[Provided entries]:
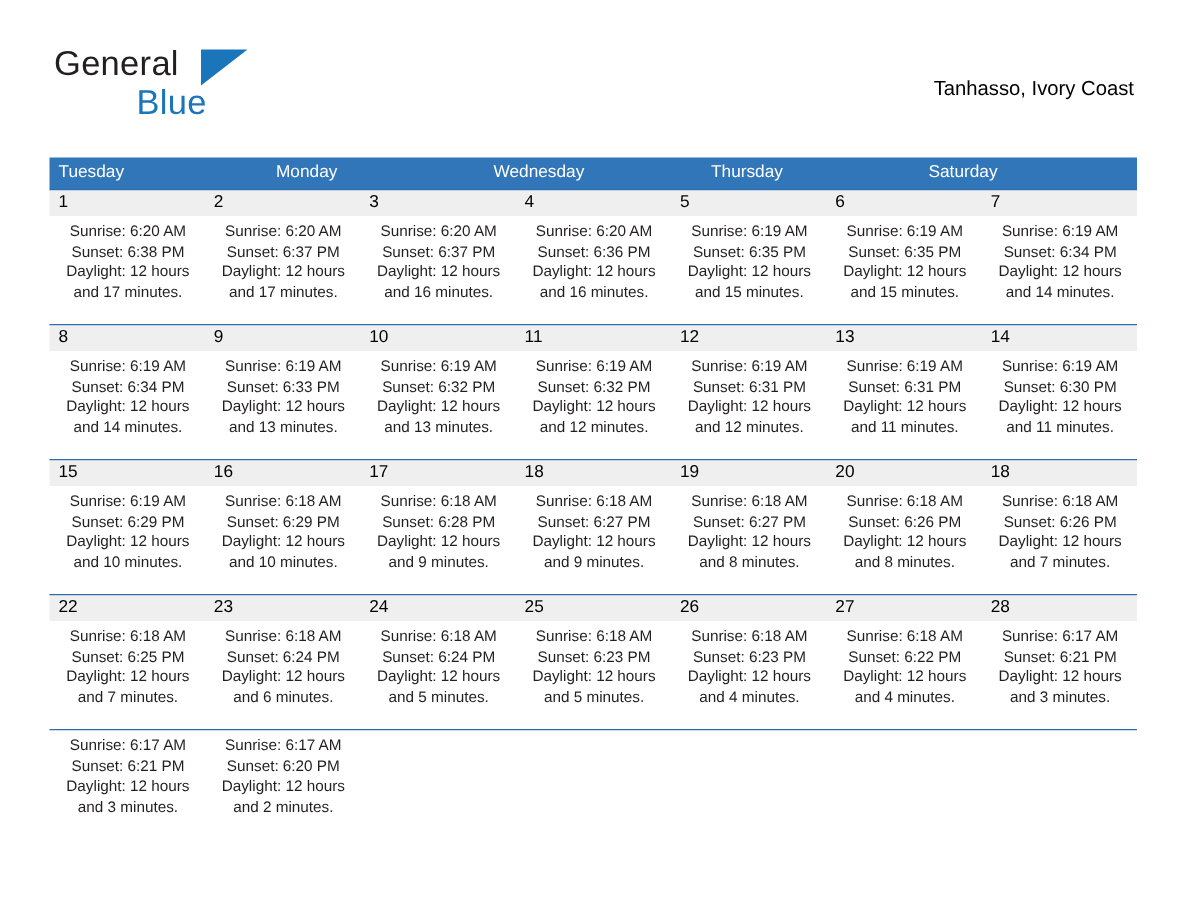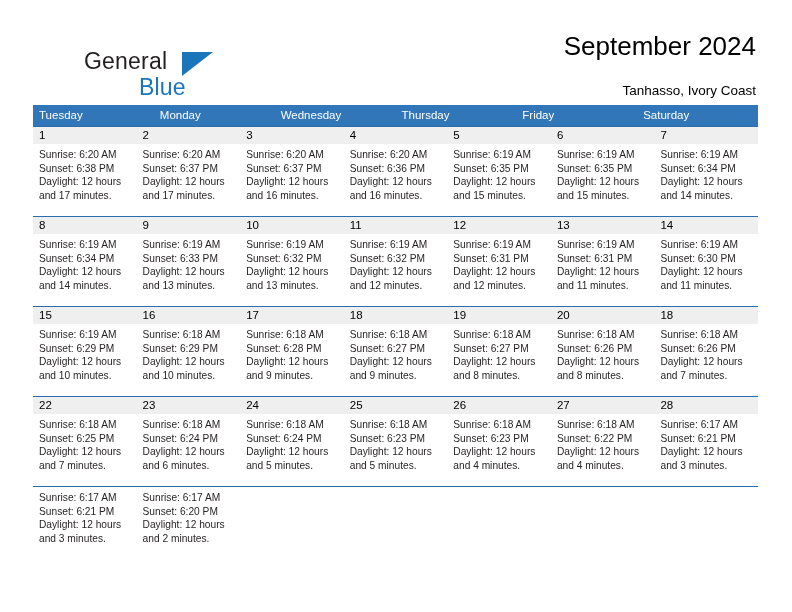--- a/index.html
+++ b/index.html
@@ -26,25 +26,24 @@
     position: absolute;
     left: 0;
     top: 0;
     width: 792px;
     height: 100px;
   }
 
   .brand {
     position: absolute;
     left: 36px;
-    top: 48px;
+    top: 29px;
     width: 220px;
     height: 56px;
     user-select: none;
-    margin-left: 48px;
   }
   .brand-general {
     position: absolute;
     left: 0;
     top: 0;
     font-size: 23px;
     letter-spacing: 0.2px;
     color: #231f20;
     font-family: "Liberation Sans", sans-serif;
   }
@@ -140,20 +139,21 @@
   .week-details {
     display: flex;
     width: 100%;
     height: 72px;
     background: #ffffff;
   }
   .det-cell {
     flex: 1 1 0;
     padding: 4px 5px 0 6px;
     box-sizing: border-box;
+    text-align: center;
   }
   .det-line {
     font-size: 10.2px;
     line-height: 13.6px;
     color: #231f20;
     white-space: nowrap;
   }
 
   .empty-cell {
     flex: 1 1 0;
@@ -166,34 +166,32 @@
 
   <div class="header">
 
     <div class="brand">
       <span class="brand-general">General</span>
       <span class="brand-triangle"></span>
       <span class="brand-blue">Blue</span>
     </div>
 
     <div class="title-block">
-      <div class="cal-title">September 2024</div>
       <div class="cal-subtitle">Tanhasso, Ivory Coast</div>
     </div>
 
   </div>
 
   <div class="calendar">
 
     <div class="dow-row">
       <div class="dow-cell">Tuesday</div>
       <div class="dow-cell">Monday</div>
       <div class="dow-cell">Wednesday</div>
       <div class="dow-cell">Thursday</div>
-      <div class="dow-cell">Friday</div>
       <div class="dow-cell">Saturday</div>
     </div>
 
     <div class="week">
       <div class="week-numbers">
         <div class="num-cell">1</div>
         <div class="num-cell">2</div>
         <div class="num-cell">3</div>
         <div class="num-cell">4</div>
         <div class="num-cell">5</div>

[Task instructions]: The answer should be the records above, unchanged, with the pictures omitted.

[Answer for this exercise]:
--- a/index.html
+++ b/index.html
@@ -26,25 +26,24 @@
     position: absolute;
     left: 0;
     top: 0;
     width: 792px;
     height: 100px;
   }
 
   .brand {
     position: absolute;
     left: 36px;
-    top: 48px;
+    top: 29px;
     width: 220px;
     height: 56px;
     user-select: none;
-    margin-left: 48px;
   }
   .brand-general {
     position: absolute;
     left: 0;
     top: 0;
     font-size: 23px;
     letter-spacing: 0.2px;
     color: #231f20;
     font-family: "Liberation Sans", sans-serif;
   }
@@ -140,20 +139,21 @@
   .week-details {
     display: flex;
     width: 100%;
     height: 72px;
     background: #ffffff;
   }
   .det-cell {
     flex: 1 1 0;
     padding: 4px 5px 0 6px;
     box-sizing: border-box;
+    text-align: center;
   }
   .det-line {
     font-size: 10.2px;
     line-height: 13.6px;
     color: #231f20;
     white-space: nowrap;
   }
 
   .empty-cell {
     flex: 1 1 0;
@@ -166,34 +166,32 @@
 
   <div class="header">
 
     <div class="brand">
       <span class="brand-general">General</span>
       <span class="brand-triangle"></span>
       <span class="brand-blue">Blue</span>
     </div>
 
     <div class="title-block">
-      <div class="cal-title">September 2024</div>
       <div class="cal-subtitle">Tanhasso, Ivory Coast</div>
     </div>
 
   </div>
 
   <div class="calendar">
 
     <div class="dow-row">
       <div class="dow-cell">Tuesday</div>
       <div class="dow-cell">Monday</div>
       <div class="dow-cell">Wednesday</div>
       <div class="dow-cell">Thursday</div>
-      <div class="dow-cell">Friday</div>
       <div class="dow-cell">Saturday</div>
     </div>
 
     <div class="week">
       <div class="week-numbers">
         <div class="num-cell">1</div>
         <div class="num-cell">2</div>
         <div class="num-cell">3</div>
         <div class="num-cell">4</div>
         <div class="num-cell">5</div>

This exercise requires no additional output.